EXERCISE DATA:
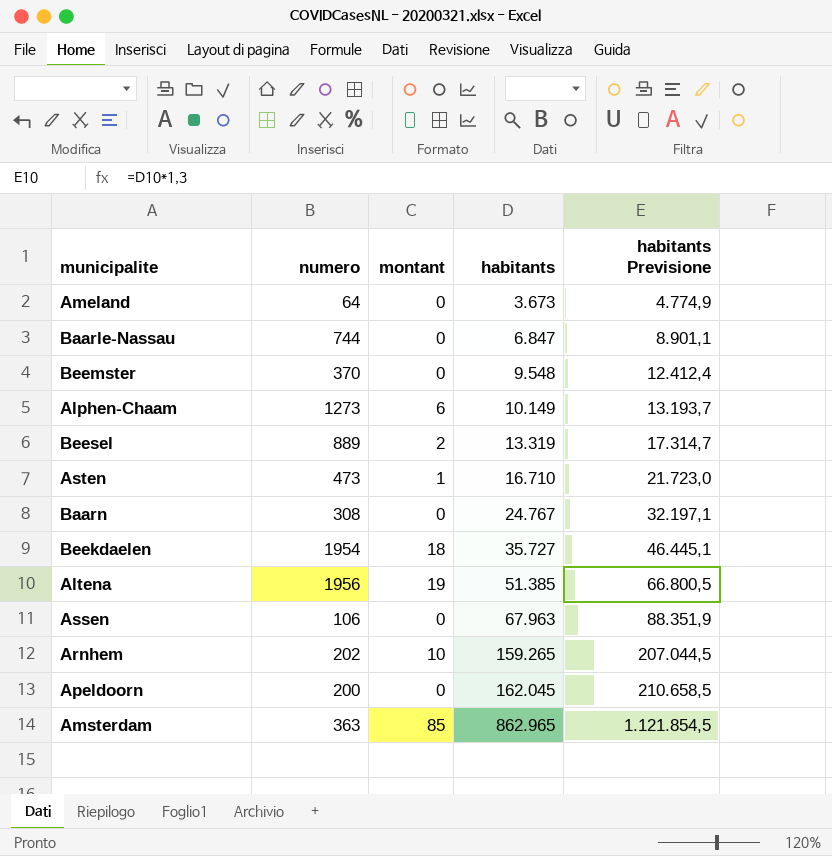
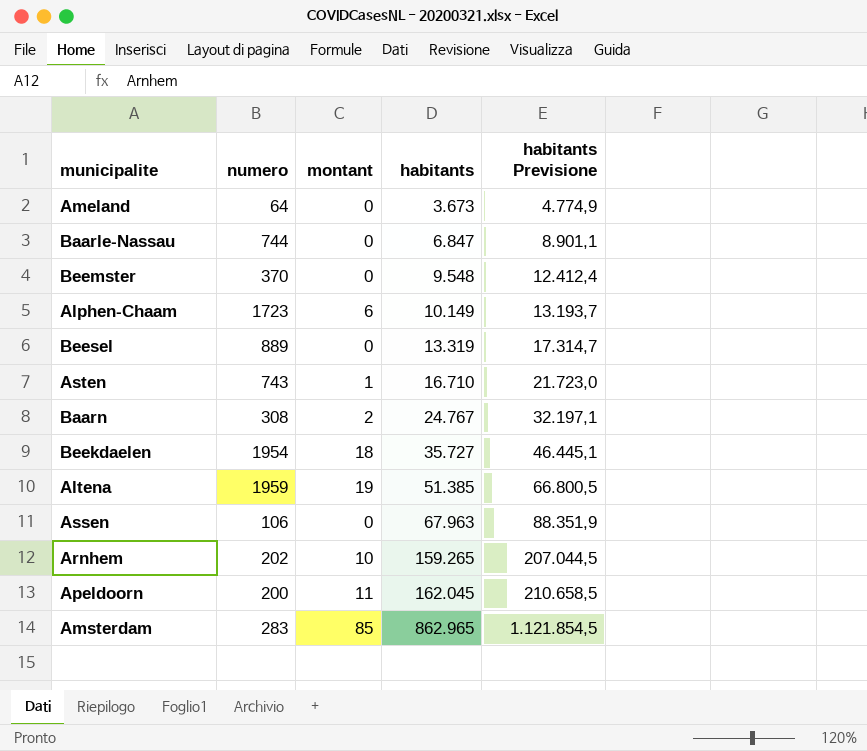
Alphen-Chaam | numero: 1273 -> 1723
Beesel | montant: 2 -> 0
Asten | numero: 473 -> 743
Baarn | montant: 0 -> 2
Altena | numero: 1956 -> 1959
Apeldoorn | montant: 0 -> 11
Amsterdam | numero: 363 -> 283

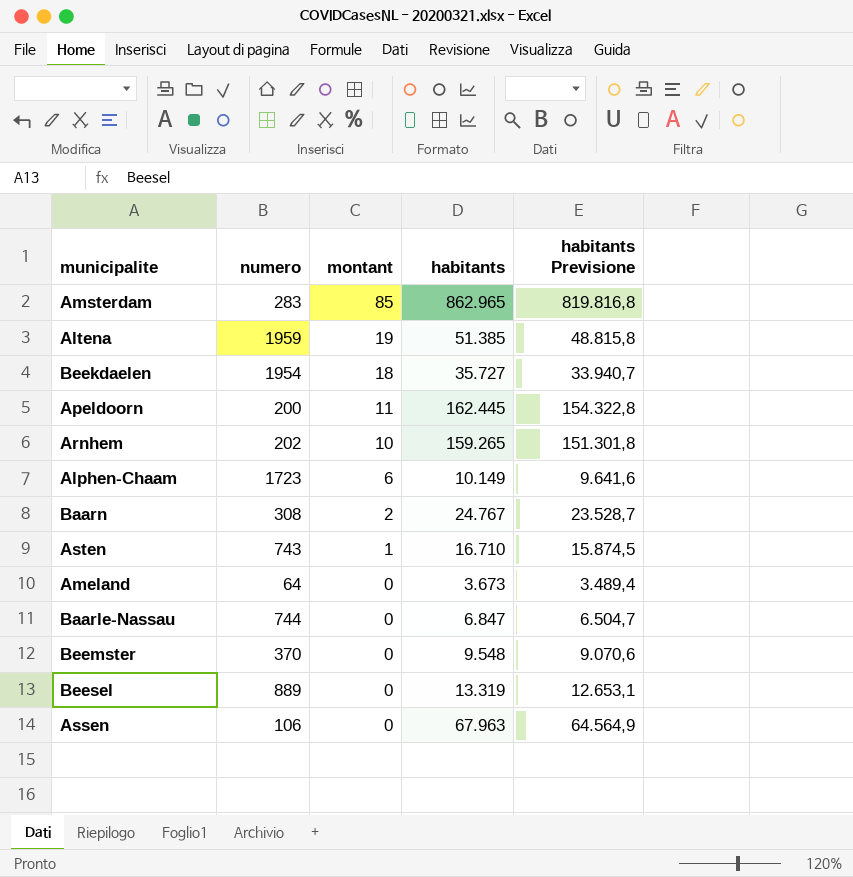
row order: habitants ascending -> montant descending
column habitants Previsione | formula: [habitants] * 1,3 -> [habitants] * 0,95
Apeldoorn | habitants: 162.045 -> 162.445

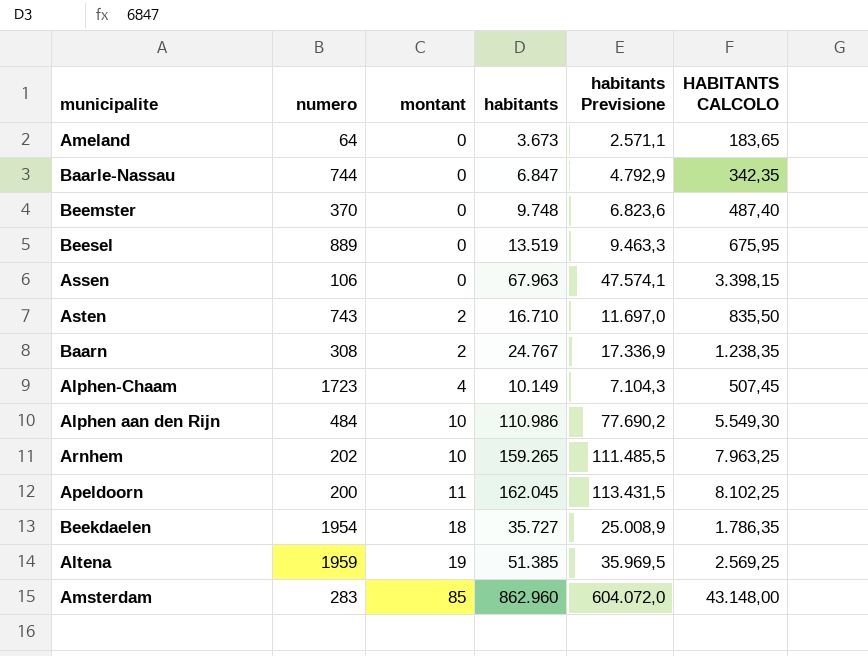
row order: montant descending -> montant ascending
column habitants Previsione | formula: [habitants] * 0,95 -> [habitants] * 0,7
column HABITANTS CALCOLO | formula: none -> [habitants] * 0,05
Beemster | habitants: 9.548 -> 9.748
Beesel | habitants: 13.319 -> 13.519
Asten | montant: 1 -> 2
Alphen-Chaam | montant: 6 -> 4
row Alphen aan den Rijn: none -> 484 | 10 | 110.986 | 77.690,2 | 5.549,30
Apeldoorn | habitants: 162.445 -> 162.045
Amsterdam | habitants: 862.965 -> 862.960

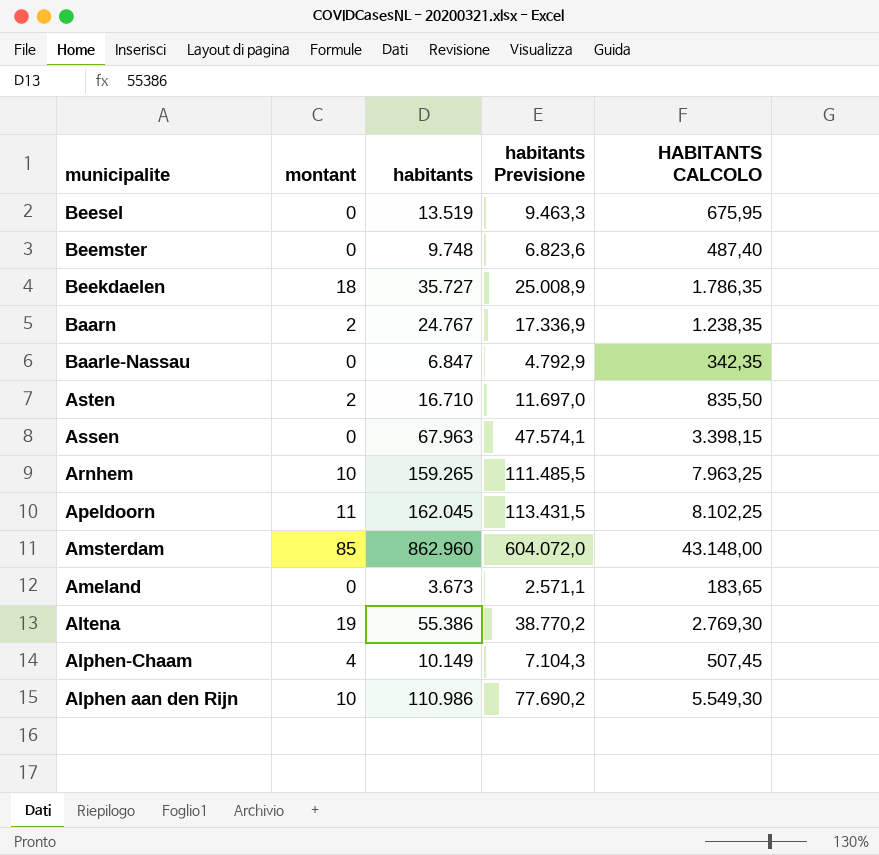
row order: montant ascending -> municipalite descending
column numero | position: 2 -> none
Altena | habitants: 51.385 -> 55.386
Altena | habitants Previsione: 35.969,5 -> 38.770,2
Altena | HABITANTS CALCOLO: 2.569,25 -> 2.769,30

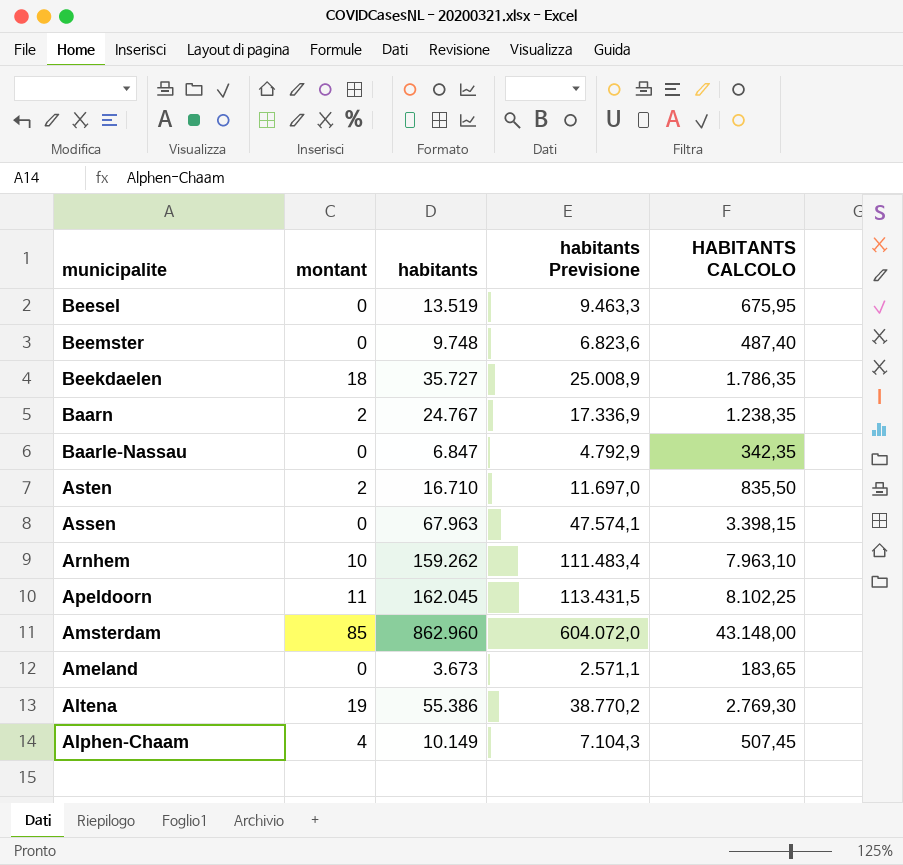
row Alphen aan den Rijn: 10 | 110.986 | 77.690,2 | 5.549,30 -> none
Arnhem | habitants: 159.265 -> 159.262
Arnhem | habitants Previsione: 111.485,5 -> 111.483,4
Arnhem | HABITANTS CALCOLO: 7.963,25 -> 7.963,10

ABOUT THIS TASK: Which lines of the material contain the string "Alphen"? List each of them.

RESULT FOR THIS EXERCISE:
Alphen-Chaam | numero: 1273 -> 1723
Alphen-Chaam | montant: 6 -> 4
row Alphen aan den Rijn: none -> 484 | 10 | 110.986 | 77.690,2 | 5.549,30
row Alphen aan den Rijn: 10 | 110.986 | 77.690,2 | 5.549,30 -> none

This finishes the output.